Рассказ о тех нескольких неделях почти завершен. Накануне отъезда Мэри зашла ко мне попрощаться. Она принесла подарок, о ценности которого я говорить не буду, потому что не приняла его, хоть она и пустила в ход все свои чары, чтобы уговорить меня. Но в тот вечер она сказала нечто такое, чего я никогда не смогу забыть. Я поделилась с ней надеждой, что через пару месяцев она сможет вернуть мистера Клеверинга и что, когда этот день настанет, я хотела бы об этом узнать, но она вдруг прервала меня такими словами:
– Дядю никогда не удастся переубедить, как вы это называете. Если раньше я об этом догадывалась, то теперь уверена. Только его смерть позволит мне вернуть мистера Клеверинга. – Потом, услышав, как я ахнула, представив себе столь долгую разлуку, покраснела и шепнула: – Однако на это довольно сомнительно рассчитывать, правда?

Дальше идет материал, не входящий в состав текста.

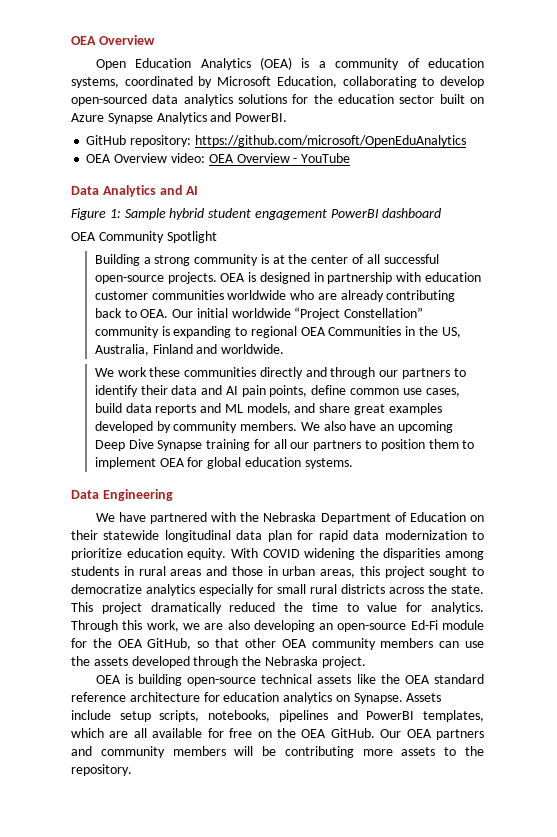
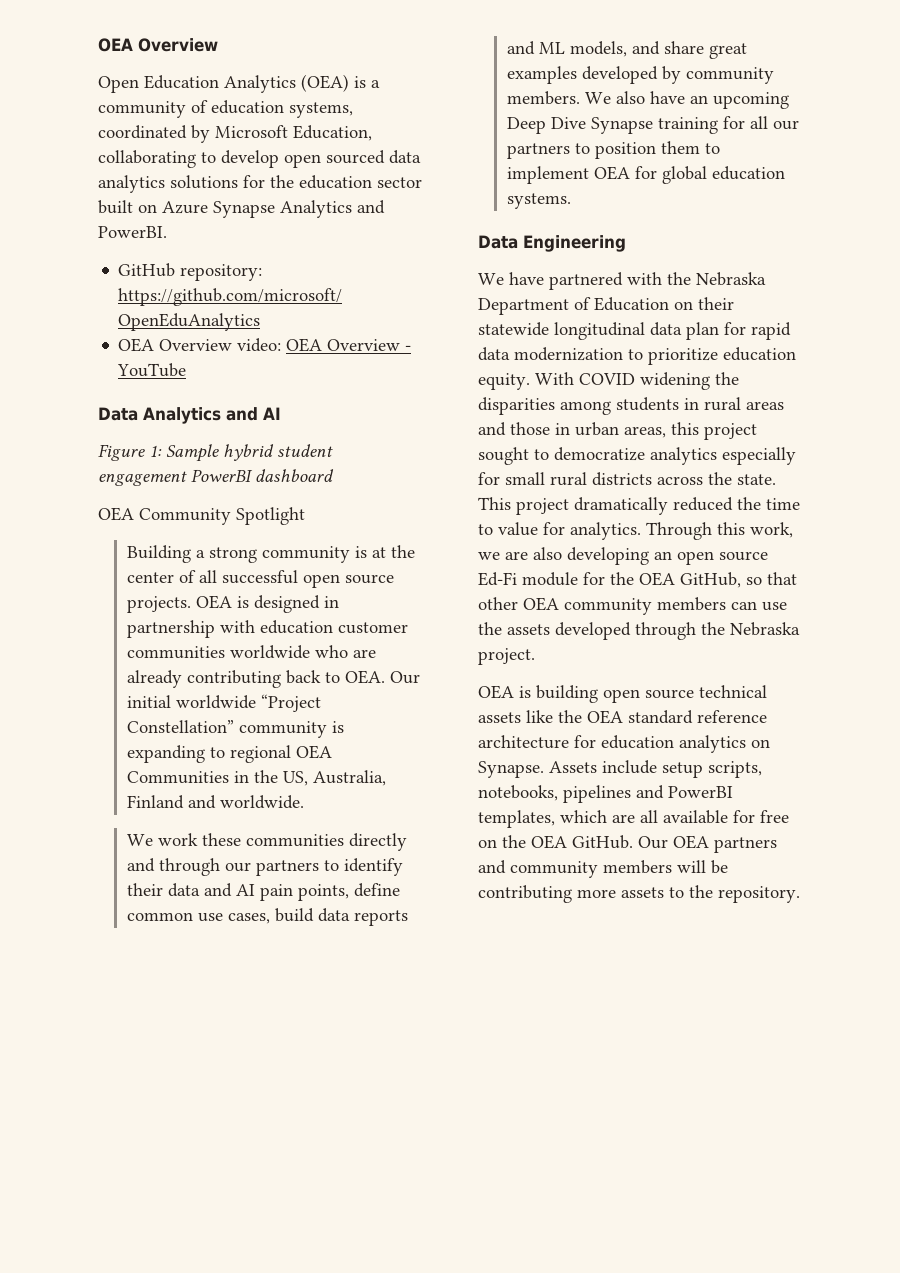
[71,94,147,106] open-sourced -> [284,150,385,168] open sourced
[94,275,164,284] open-source -> [302,574,394,588] open source
[337,623,407,632] open-source -> [677,551,768,565] open source
[187,677,257,686] open-source -> [603,689,694,703] open source

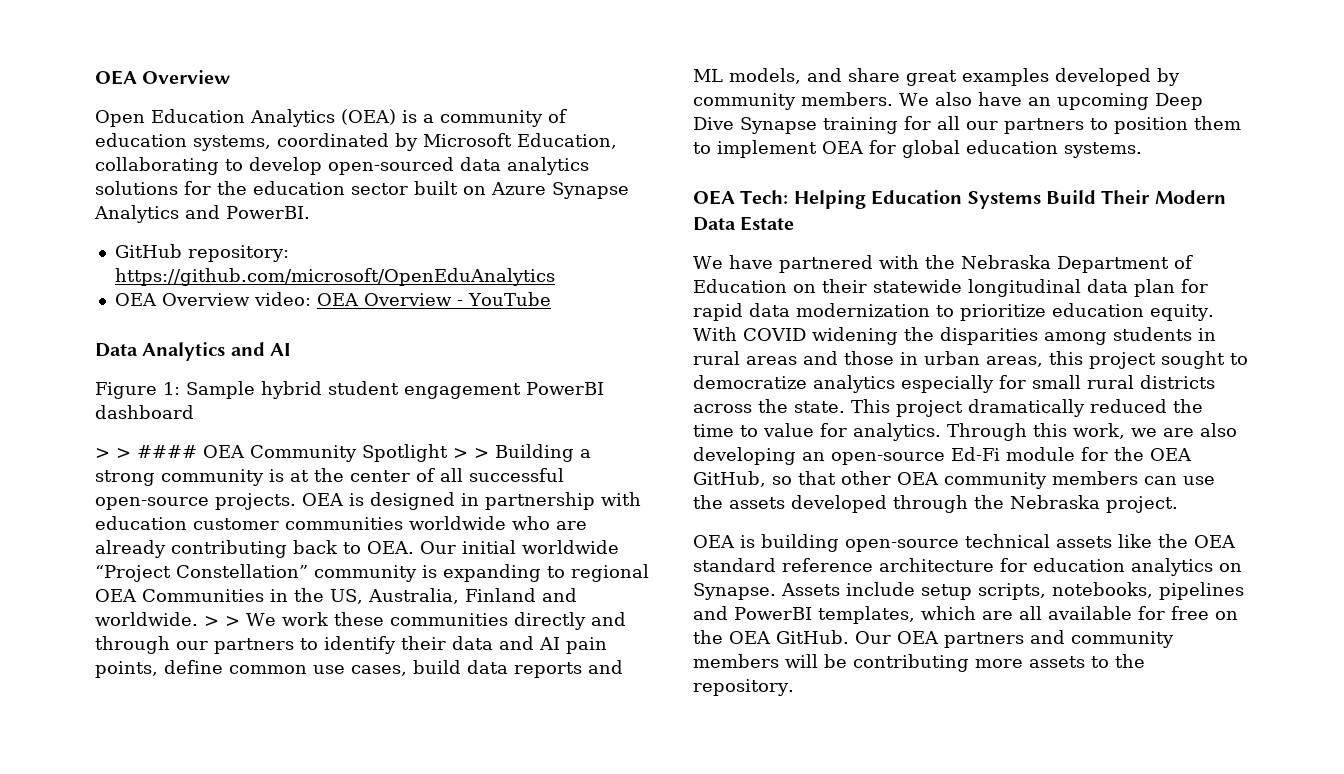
[284,150,385,168] open sourced -> [328,157,454,175] open-sourced
(334, 475) none -> [95,445,197,458] > > ####
(305, 516) // -> [453,448,489,458] > >
[302,574,394,588] open source -> [95,497,209,510] open-source
(304, 802) // -> [204,616,240,626] > >
[478,235,626,252] Data Engineering -> [693,190,1226,209] [693,216,795,231] OEA Tech: Helping Education Systems Build Their Modern Data Estate
[677,551,768,565] open source -> [831,452,945,465] open-source
[603,689,694,703] open source -> [845,539,959,552] open-source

Но если мистер Клеверинг любит меня, то может и подождать.
– Но, – возразила я, – ваш дядя совсем недавно был в расцвете сил, и у него отменное здоровье. Вам придется ждать годами, Мэри.
– Не знаю, – проронила она. – Мне так не кажется. Дядя не так силен, как выглядит, и…
Больше она ничего не сказала, испугавшись, возможно, темы, на которую сворачивал разговор. Но выражение ее лица заставило меня задуматься, и с тех пор я все думаю и думаю.
Не скажу, что в последовавшие за этим долгие месяцы меня не томил страх, что может случиться нечто подобное тому, что потом случилось на самом деле. Я все еще была слишком очарована обаянием Мэри, чтобы всерьез думать о чем-то, что могло бы бросить тень на ее образ. Но когда осенью пришло письмо от мистера Клеверинга с пылким призывом рассказать ему что-нибудь о женщине, которая вопреки клятвам так жестоко обрекла его на ожидание, а вечером того же дня одна моя подруга, только что вернувшаяся из Нью-Йорка, поведала о том, что на каком-то рауте видела Мэри Ливенворт в окружении поклонников, я почувствовала недоброе и написала ей письмо. Но не в том ключе, к которому была привычна, – я не видела перед собою ее умоляющих глаз, меня не гладили ее руки, и ничто не могло сбить меня с мысли, – а честно и искренне, рассказав, что чувствует мистер Клеверинг и как опасно лишать пылкого любовника его прав. Ее ответ удивил меня.
На ближайшее время я вычеркнула мистера Роббинса из своих расчетов и советую вам поступить так же. Что касается самого джентльмена, то я ему говорила, что дам знать, когда смогу принять его. Этот день еще не настал.
Но не лишайте его надежды, – добавила она в постскриптуме. – Пусть, когда он получит свое счастье, оно будет долгожданным.